Executions were stalled in Florida while the state legislature—the same Republican Party-dominated body which is now threatening to proclaim its own slate of presidential electors—debated whether to allow death row prisoners the “choice” between the electric chair and lethal injection. Their decision to allow condemned inmates to choose their method of death cleared the way for six executions to take place this year, the most since 1984 when eight were put to death.
Since last January when Illinois Governor George Ryan, a Republican, announced a temporary halt to executions in that state after a number of wrongful convictions were overturned, much debate has circulated in the media and among politicians over whether or not to call a moratorium on executions. Numerous studies on the death penalty—the majority concentrating on Texas—have revealed that capital punishment in the US is disproportionately meted out against the poor and minorities; that capital defendants are routinely represented by incompetent and corrupt counsel.
But the debate over a moratorium on executions generally avoids the central issue—the barbarity of capital punishment itself, a practice abandoned and condemned by much of the Western world. George W. and Jeb Bush have presided over the executions of the mentally ill, juvenile offenders, foreign nationals and women. They have proceeded with executions in the face of protests from international human rights organizations, foreign governments and the Pope.
Those walked to the death chamber have invariably faced lives of poverty and hardship, and in many cases physical, mental or sexual abuse. Some were driven to commit the crimes for which they stand accused, while others are the victims of police and judicial frame-ups. The misery and ultimate tragedy of their lives should be contrasted to that of George W. and Jeb Bush, the sons of a United States president, who grew up surrounded by privilege and wealth. Their support for capital punishment has much to do with defending that way of life.
An indication of the vengeful mindset that drives these death penalty advocates was demonstrated in February 1998 when George W. Bush mocked the impending execution of Karla Faye Tucker, the first woman executed in Texas since the Civil War, imitating her in a high-pitched voice—“Don't kill me!

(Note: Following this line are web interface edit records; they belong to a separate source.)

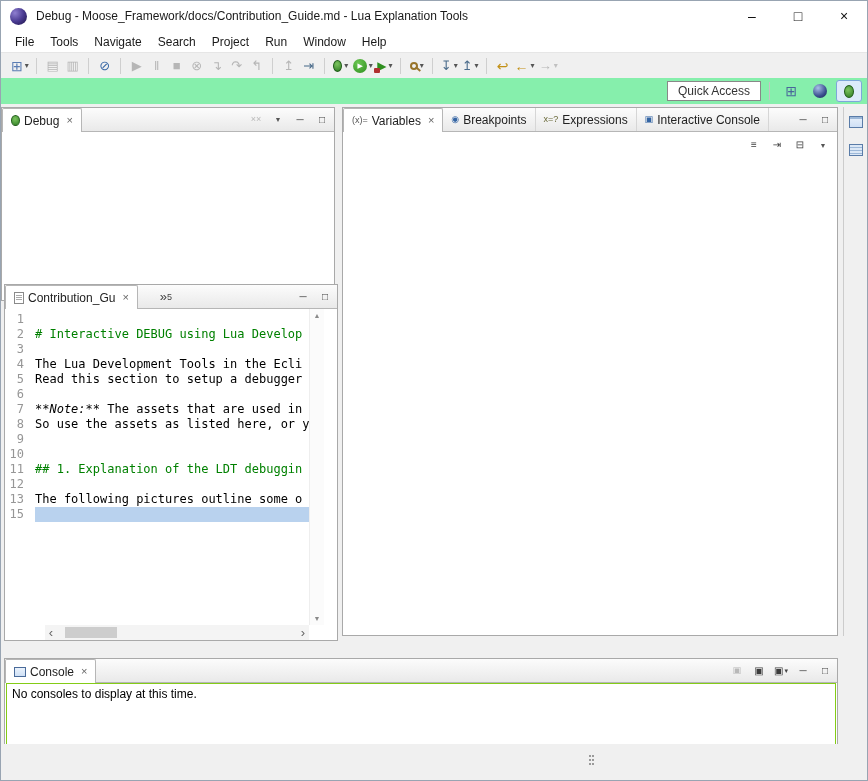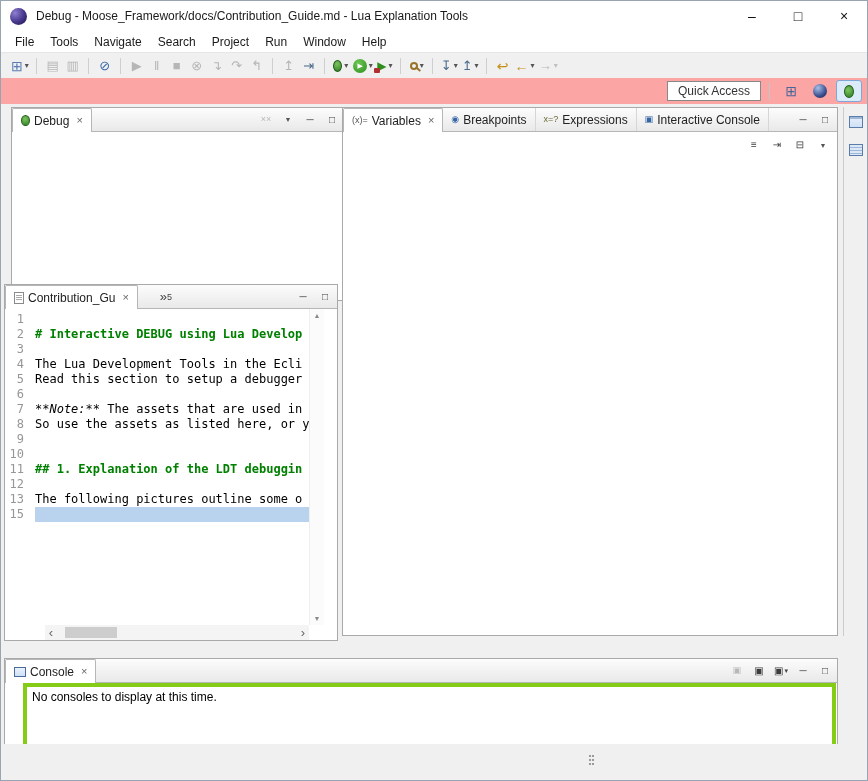--- a/index.html
+++ b/index.html
@@ -33,35 +33,35 @@
 .tb-btn.c-bug .tb-glyph{width:9px;height:12px;border-radius:50%;border:1px solid #1f5c18;
   background:radial-gradient(circle at 3px 3px,#7cc45f,#2e7d23)}
 .tb-btn.c-run .tb-glyph{width:14px;height:14px;border-radius:50%;color:#fff;font-size:7px;display:flex;align-items:center;justify-content:center;padding-left:1px;
   background:radial-gradient(circle at 5px 4px,#6cc653,#2e8f1f)}
 .tb-btn.c-ext .tb-glyph{color:#2e8f1f;position:relative;font-size:12px}
 .tb-btn.c-ext .tb-glyph::after{content:"";position:absolute;left:-3px;bottom:-1px;width:6px;height:5px;background:#b03030;border-radius:1px}
 .tb-btn.c-search .tb-glyph{width:8px;height:8px;border:2px solid #98742a;border-radius:50%;position:relative}
 .tb-btn.c-search .tb-glyph::after{content:"";position:absolute;width:6px;height:2px;background:#98742a;right:-5px;bottom:-2px;transform:rotate(40deg)}
 
 
-.persp-row{height:26px;display:flex;align-items:center;justify-content:flex-end;padding-right:5px;background:#fca5a5}
+.persp-row{height:26px;display:flex;align-items:center;justify-content:flex-end;padding-right:5px;background:#86efac}
 .quick-access{height:20px;border:1px solid #888;background:#fff;display:flex;align-items:center;padding:0 10px;color:#333}
 .persp-sep{width:1px;height:18px;background:#c4c4c4;margin:0 8px}
 .persp-btns{display:flex;align-items:center;gap:3px}
 .persp-btn{width:26px;height:22px;display:flex;align-items:center;justify-content:center;border:1px solid transparent}
 .persp-btn .p-glyph{font-size:14px;color:#49669a;line-height:1}
 .persp-btn.sphere .p-glyph{width:14px;height:14px;border-radius:50%;
   background:radial-gradient(circle at 5px 4px,#a8c0e8,#3a4f8f 60%,#17204a)}
 .persp-btn.bug .p-glyph{width:10px;height:13px;border-radius:50%;border:1px solid #1f5c18;
   background:radial-gradient(circle at 3px 4px,#7cc45f,#2e7d23)}
 .persp-btn.active{background:#dcebfa;border:1px solid #7da7d9;border-radius:3px}
 
 
 .panel{position:absolute;background:#fff;border:1px solid #a9a9a9;display:flex;flex-direction:column}
-.debug-panel{left:10px;top:106px;width:334px;height:194px}
+.debug-panel{left:0;top:106px;width:334px;height:194px}
 .editor-panel{left:3px;top:283px;width:334px;height:357px}
 .right-panel{left:341px;top:106px;width:496px;height:529px}
 .console-panel{left:3px;top:657px;width:834px;height:97px}
 .panel-body{flex:1;background:#fff;min-height:0}
 
 .tabbar{flex:none;height:24px;background:linear-gradient(#fcfcfc,#e9e9e9);border-bottom:1px solid #b6b6b6;display:flex;align-items:stretch}
 .rp-tabs{display:flex;align-items:stretch}
 .tab{display:flex;align-items:center;gap:4px;padding:0 8px;white-space:nowrap;color:#222}
 .tab.selected{background:#fff;border:1px solid #b6b6b6;border-bottom:none;margin-bottom:-1px;border-radius:2px 2px 0 0;position:relative;z-index:2}
 .tab:not(.selected){border-right:1px solid #d6d6d6}
@@ -88,38 +88,38 @@
 .hidden-editors::before{content:"»"}
 .he-count{font-size:9px}
 
 
 .ed-body{flex:1;display:flex;flex-direction:column;min-height:0}
 .ed-main{flex:1;display:flex;min-height:0}
 .ed-lines{flex:1;padding-top:3px;overflow:hidden;font-family:"DejaVu Sans Mono",monospace;font-size:12px;line-height:15px}
 .ed-line{display:flex;height:15px;white-space:pre}
 .ln{flex:none;width:30px;text-align:right;padding-right:11px;color:#969696}
 .lt{flex:1;overflow:hidden;color:#000}
-.ed-line.md-h .lt{color:#008000;font-weight:bold}
+.ed-line.md-h .lt{color:#008000;font-weight:normal}
 .ed-line.current .lt{background:#b9d2ee}
 .md-em{}
 .v-scroll{flex:none;width:15px;background:#fbfbfb;border-left:1px solid #eee;display:flex;flex-direction:column;justify-content:space-between;align-items:center;padding:3px 0}
 .sb-up,.sb-down{font-size:7px;color:#8a8a8a;line-height:1}
 .sb-up::before{content:"▲"}.sb-down::before{content:"▼"}
 .ov-ruler{flex:none;width:13px;background:#fff}
 .h-scroll{flex:none;height:15px;display:flex;align-items:center;margin-left:40px;margin-right:28px;background:#f4f4f4}
 .sb-left,.sb-right{font-size:13px;color:#666;width:12px;text-align:center;line-height:1}
 .sb-left::before{content:"‹"}.sb-right::before{content:"›"}
 .h-track{flex:1;height:100%;position:relative}
 .h-thumb{position:absolute;left:8px;top:2px;width:52px;height:11px;background:#cdcdcd}
 
 
 .rp-toolbar{flex:none;height:26px;display:flex;align-items:center;justify-content:flex-end;gap:9px;padding-right:7px;background:#fff}
 
 
-.console-body{flex:1;margin:0 1px 1px 18px;border:4px solid #84cc16;background:#fff;padding:3px 5px;overflow:hidden}
+.console-body{flex:1;margin:0 1px 1px 1px;border:1px solid #84cc16;background:#fff;padding:3px 5px;overflow:hidden}
 .console-msg{color:#000}
 
 
 .side-strip{position:absolute;left:842px;top:106px;width:24px;height:529px;border-left:1px solid #ccc;display:flex;flex-direction:column;align-items:center;gap:10px;padding-top:6px}
 .strip-btn{width:18px;height:18px;display:flex;align-items:center;justify-content:center}
 .strip-btn.miniwin::before{content:"";width:12px;height:10px;border:1px solid #5a7ca8;background:linear-gradient(#e8f0fa,#cfe0f5);box-shadow:inset 0 2px 0 #9db8d8}
 .strip-btn.minitable::before{content:"";width:12px;height:10px;border:1px solid #5a7ca8;background:repeating-linear-gradient(#dce8f6 0 2px,#9db8d8 2px 3px)}
 
 
 .statusbar{position:absolute;left:0;right:0;bottom:0;height:36px;background:#f0f0f0}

Don't kill me!”
The media for the most part comments on the carrying out of a death sentence as a routine and accepted practice. But it is precisely because these reports of executions have become commonplace in America that it is worthwhile considering what exactly transpires when a prisoner is put to death. A St. Petersburg Times account of Florida death row inmate Edward Castro's December 7 lethal injection provides a graphic description of this gruesome practice:
“The prison guard snapped back the curtain in the death chamber Thursday, revealing a prostrate Edward Castro with arms outstretched and needles planted in each. Castro turned his head to the right, as if he could see through the one-way window of the witness gallery. He smiled, like he recognized someone, then winked....
“At 6:02 p.m. the deadly potassium chloride mixture rushed into Castro's veins. A minute later, Castro's eyes jerked open and fluttered. His mouth twitched, and his head rose several inches off the gurney's small blue pillow. Then his body relaxed, his eyes shut again, and he appeared not to breathe. The medical doctor declared him dead at 6:15 p.m.”
George W. Bush, the man who would be president, has authorized 152 such executions in his five years as Texas governor, and has signed the death warrants of many more. Executions of death row inmates in the state have become such a regular occurrence that the time of death has been moved up to 6 p.m, to make it “easier” on prison staff.
Is it not fitting that the Bush brothers—currently conspiring in the attempt to hijack the presidency—should be the champions in this barbaric and inhumane practice?